According to Dreamhost, the DOJ has now asked the court to exclude the HTTP access and error logs for the website, as well as unpublished text and photographs which had not been published by the owner of the site.
The issue will be decided Thursday, when Superior Court Chief Judge Robert Morin will rule on the DOJ's motion to compell.
The Affidavit, the indictment that was returned by a Grand Jury, and the government's repeated statements made during public hearings in the pending criminal cases make clear that the government is focused on the criminal acts of defendants and14their co-conspirators, and not their political views - and certainly not the lawful activities of peaceful protesters.
Concerns remain for the company despite this win, as there are still issues with the DOJ's request that DreamHost describes as "problematic for a number of reasons". Prosecutors say the website disruptj20.org was used for planning the disturbances.
US Attorney Channing Phillips wrote in the brief that they were only after a small group of individuals who coordinated and participated in "a premeditated riot". "That should be enough to set alarm bells off in anyone's mind", DreamHost wrote in a blog post.

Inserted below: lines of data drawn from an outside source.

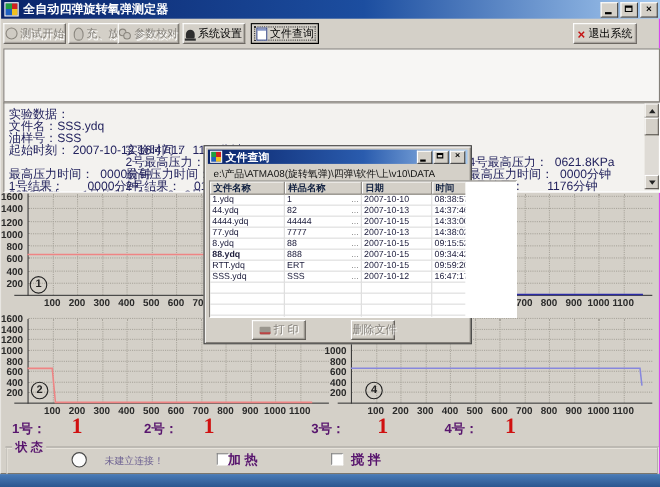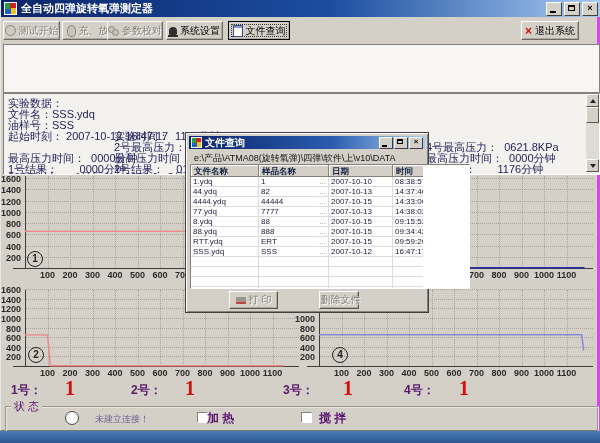"全自动四弹旋转氧弹测定器" #window { border-right: 3px solid #d946ef -> 1px solid #d946ef }
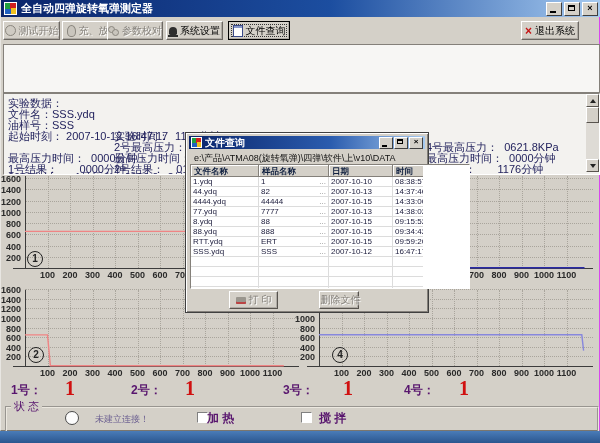"88.ydq" div.tcell { font-weight: none -> bold }
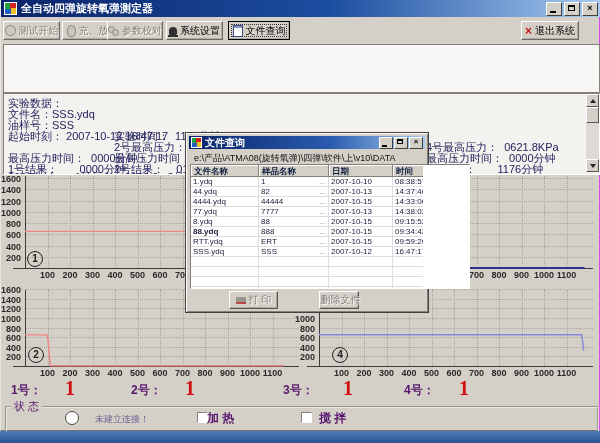"状 态" #grouplabel { font-weight: normal -> bold }
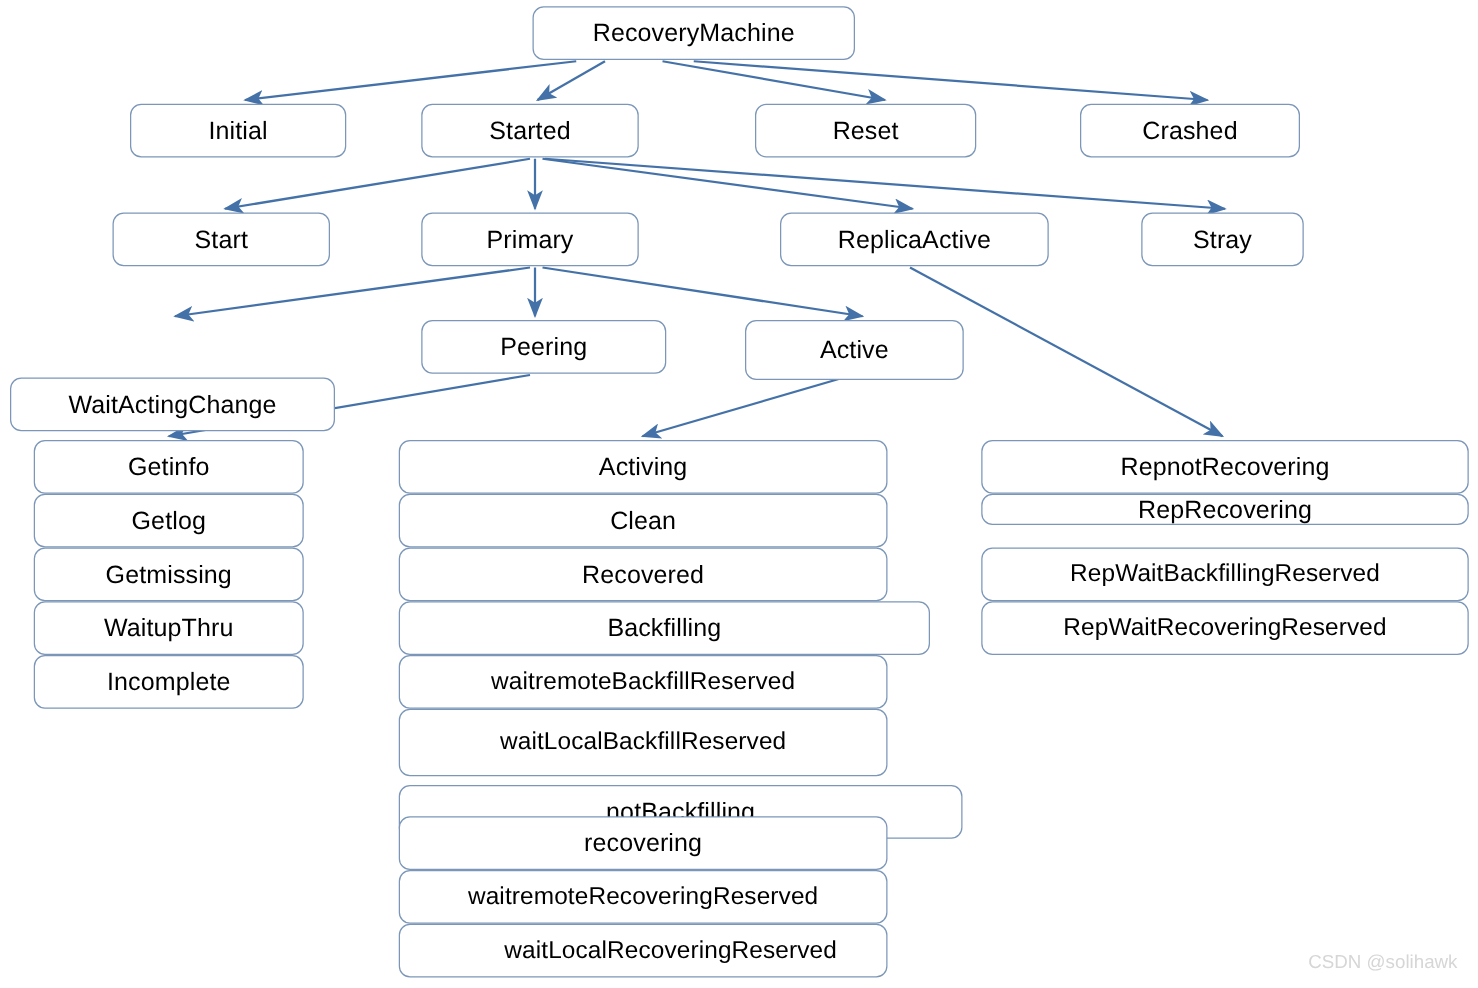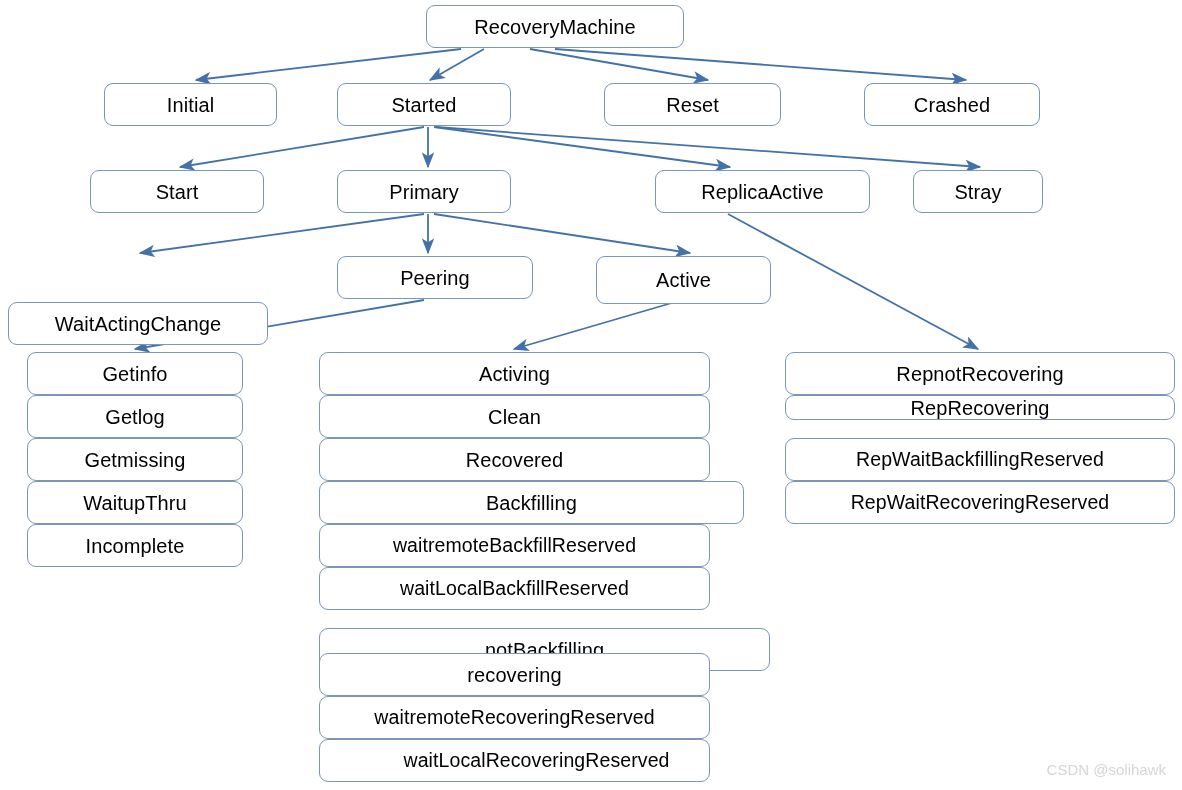"ReplicaActive" div.node { margin-left: 31px -> none }
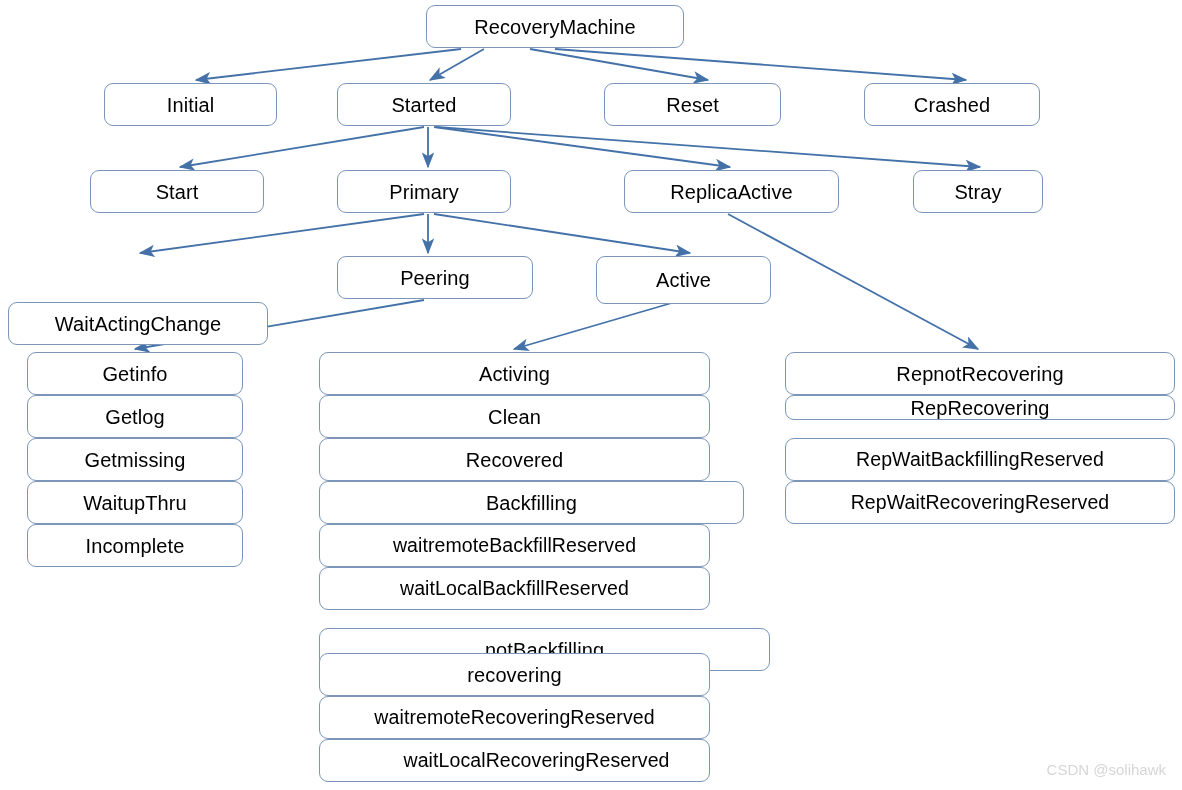"waitLocalBackfillReserved" div.node { height: 43px -> 54px }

The petition, which is hosted by the Avaaz petitioning site, is calling the request by the US Administration an investigatory overreach and threatens to violate the privacy and safety of millions of internet users.
DreamHost's challenge, however, was met with a DOJ motion "asking for an order to compel DreamHost to produce the records". As a result, it "could not exclude from the scope of the warrant what it did not know existed".
DreamHost refused to comply with the warrant, saying it violated its First Amendment and Fourth Amendment rights because it would require releasing contact information, email addresses and photos of people who had visited the website to "exercise and express political speech".
In a recent court filing, US Attorney Channing Phillips wrote, the "lawful warrant" issued by the government was exclusively created to track people who used disruptj20.org to coordinate and organise a "premeditated riot" during Trump's inauguration ceremony.
The new request, they say, more clearly spells out the type of information they are looking to to seize during the investigation and also makes clear that the government will place under seal with the court any evidence that it does not take possession of.
Computer companies and others had argued the warrant was a "sweeping dragnet" and urged Justice to rethink the request.